§ Task inputs
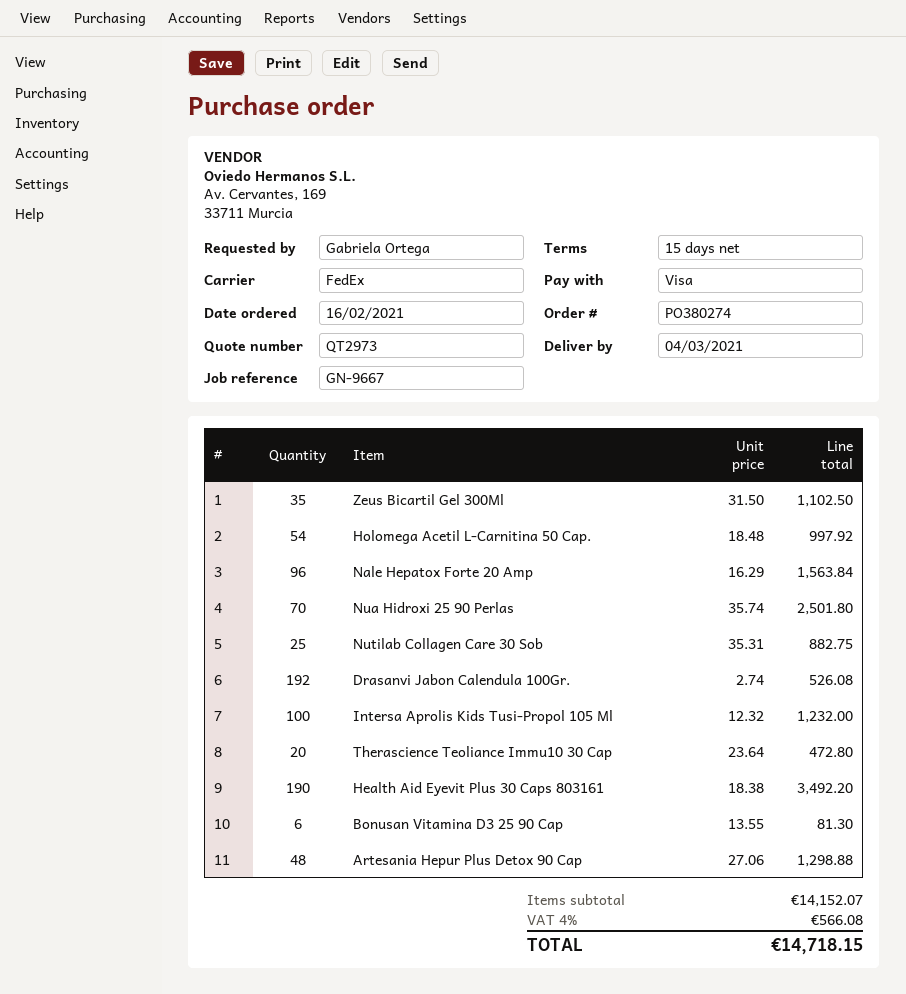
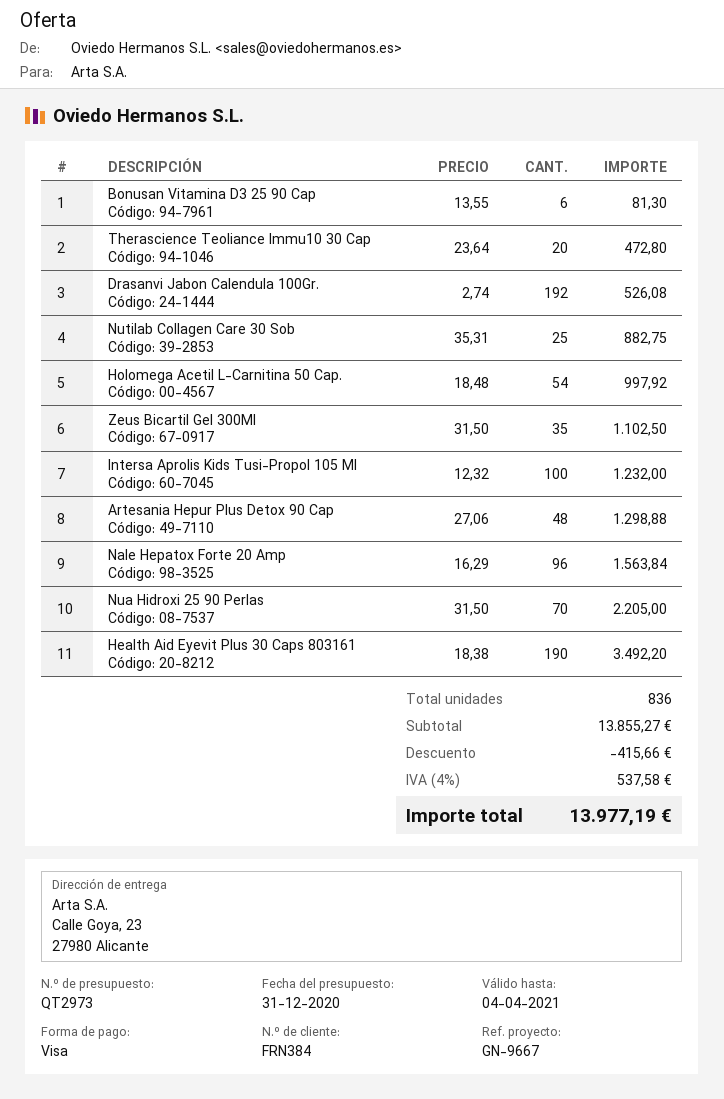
Nua Hidroxi 25 90 Perlas: 70 x 35.74 = 2501.80 -> 70 x 31.50 = 2205.00
subtotal: 14152.07 -> 13855.27
discount: none -> 415.66
tax: 4% = 566.08 -> 4% = 537.58
total: 14718.15 -> 13977.19

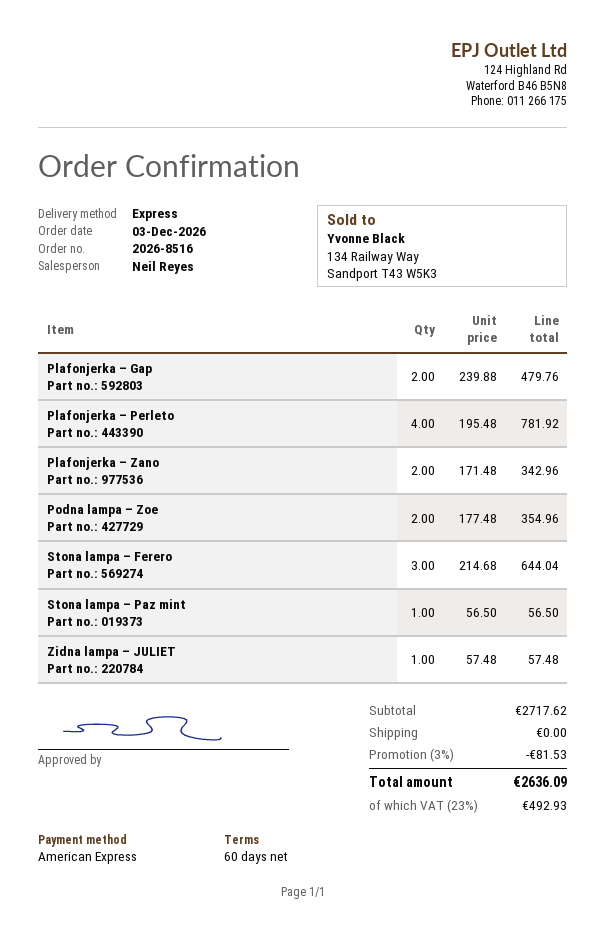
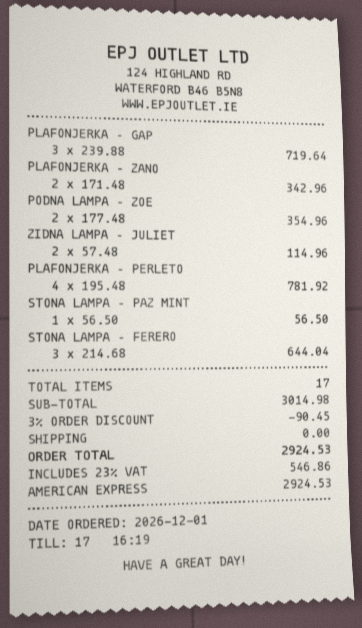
order date: 2026-12-03 -> 2026-12-01
Plafonjerka – Gap: 2 x 239.88 = 479.76 -> 3 x 239.88 = 719.64
Zidna lampa – JULIET: 1 x 57.48 = 57.48 -> 2 x 57.48 = 114.96
subtotal: 2717.62 -> 3014.98
discount: 3% = 81.53 -> 3% = 90.45
tax: 23% = 492.93 -> 23% = 546.86
total: 2636.09 -> 2924.53

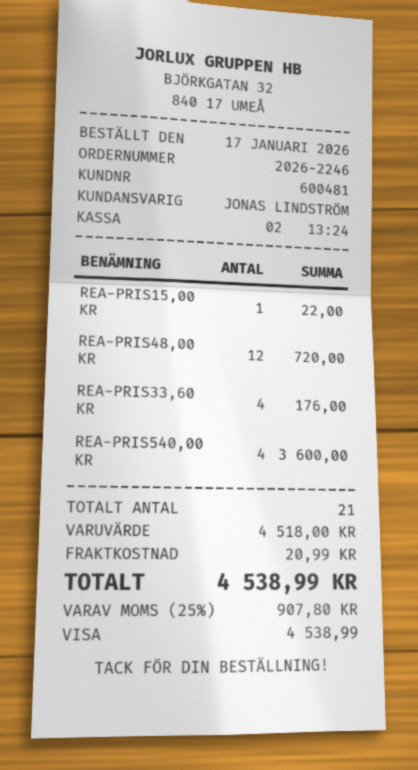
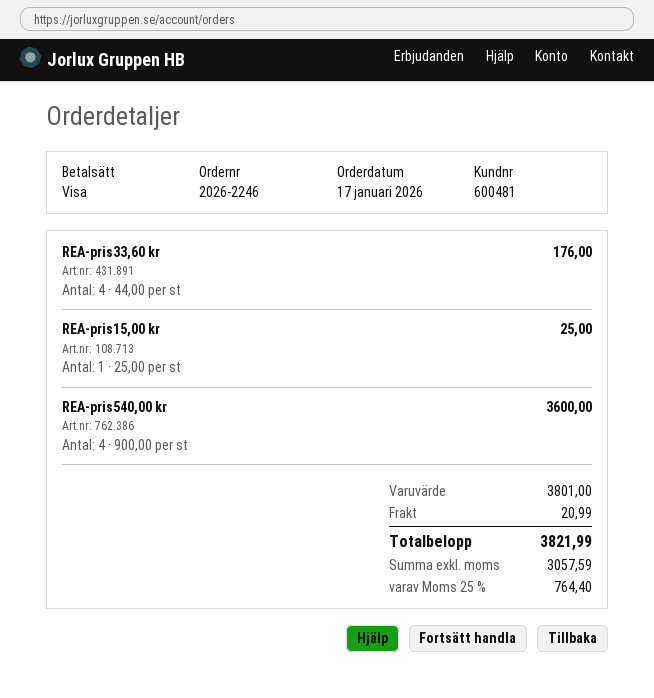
REA-PRIS15,00 KR: 1 for 22.00 -> 1 for 25.00
REA-PRIS48,00 KR: 12 for 720.00 -> none
subtotal: 4518.00 -> 3801.00
tax: 25% = 907.80 -> 25% = 764.40
total: 4538.99 -> 3821.99

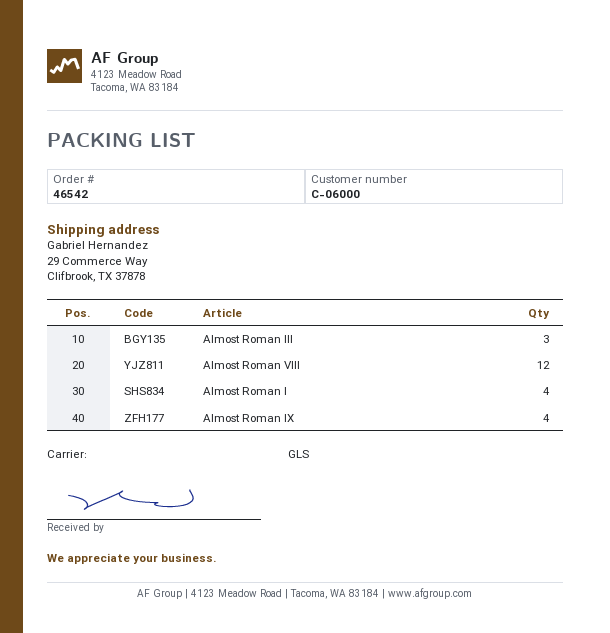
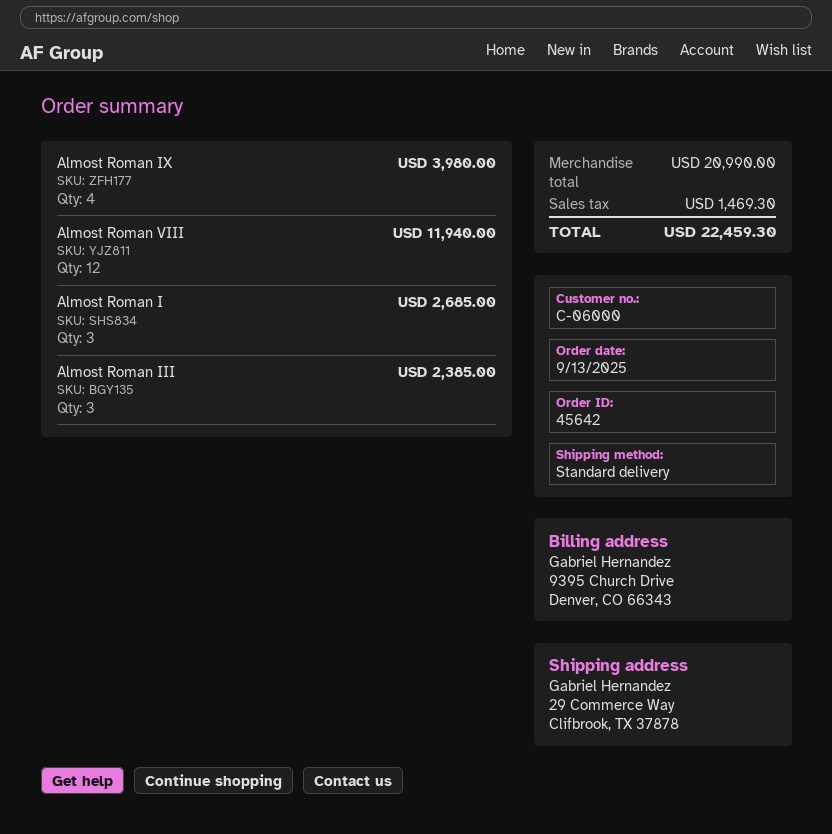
order number: 46542 -> 45642
shipping method: GLS -> standard
Almost Roman I: 4 -> 3

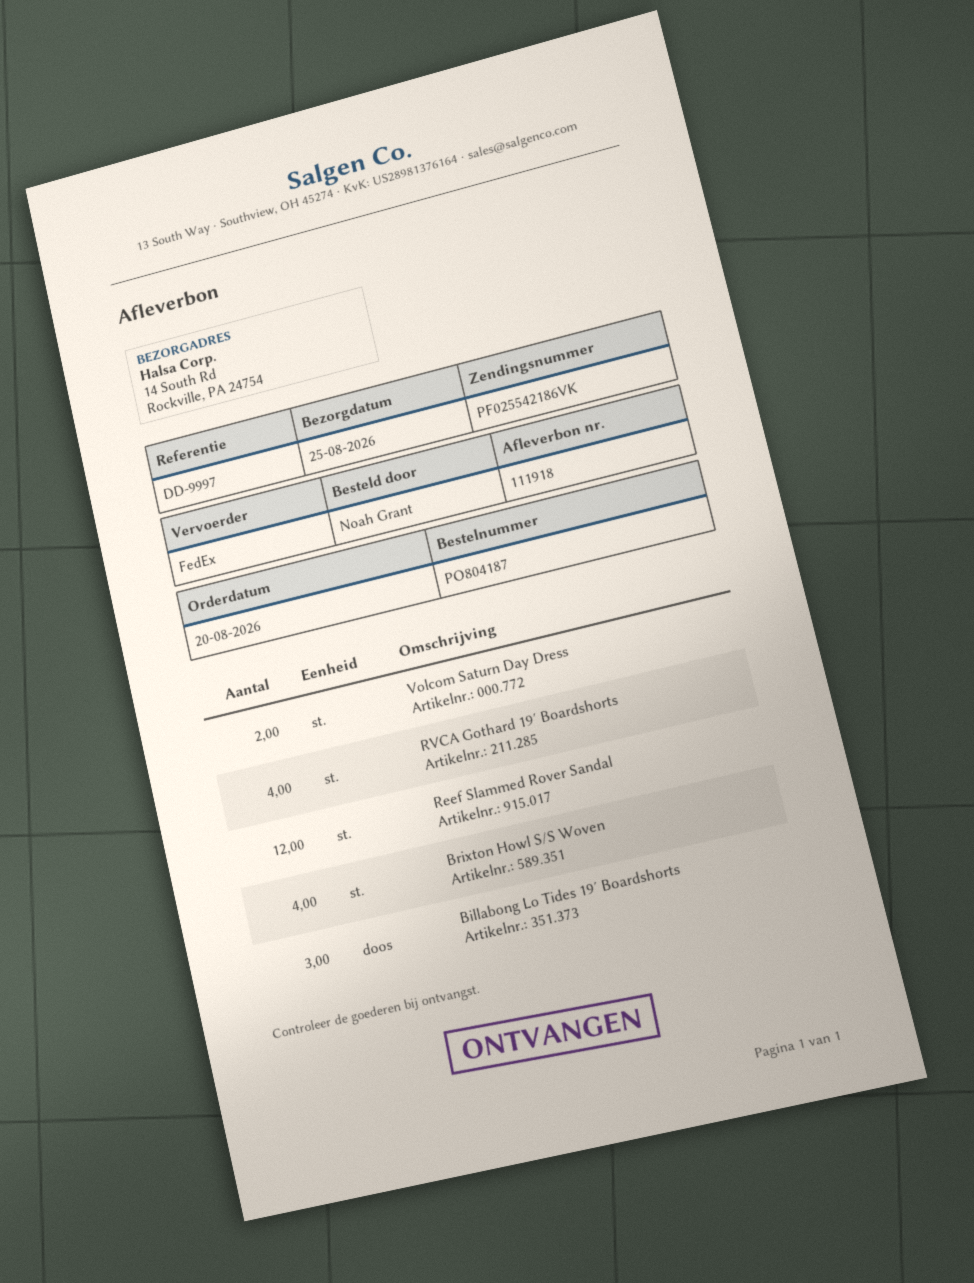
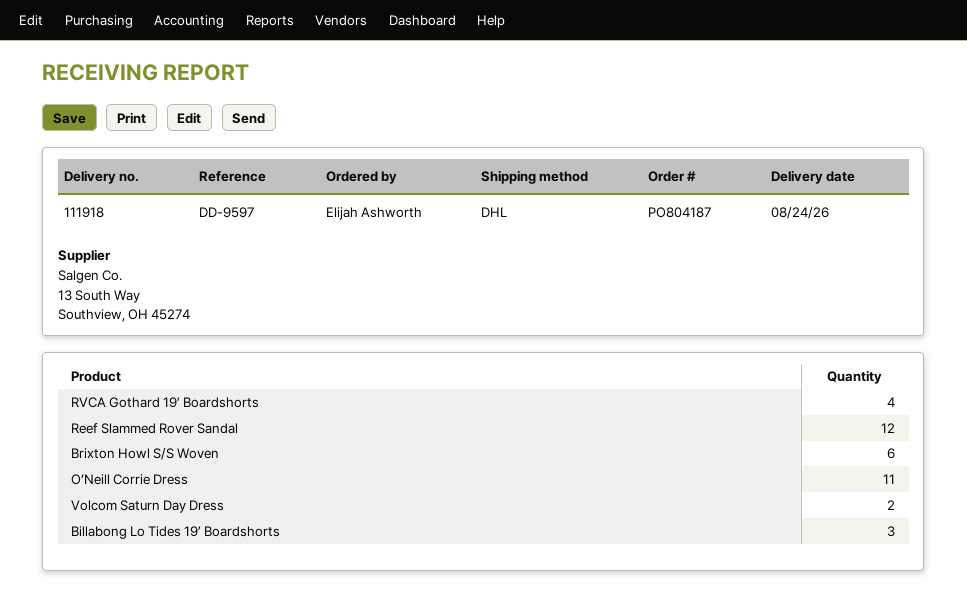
delivery date: 2026-08-25 -> 2026-08-24
reference: DD-9997 -> DD-9597
ordered by: Noah Grant -> Elijah Ashworth
shipping method: FedEx -> DHL
Brixton Howl S/S Woven: 4 -> 6
O’Neill Corrie Dress: none -> 11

§ Task objective
Among the lines above, which hold the word "shipping"? Report each one.

§ Answer section
shipping method: GLS -> standard
shipping method: FedEx -> DHL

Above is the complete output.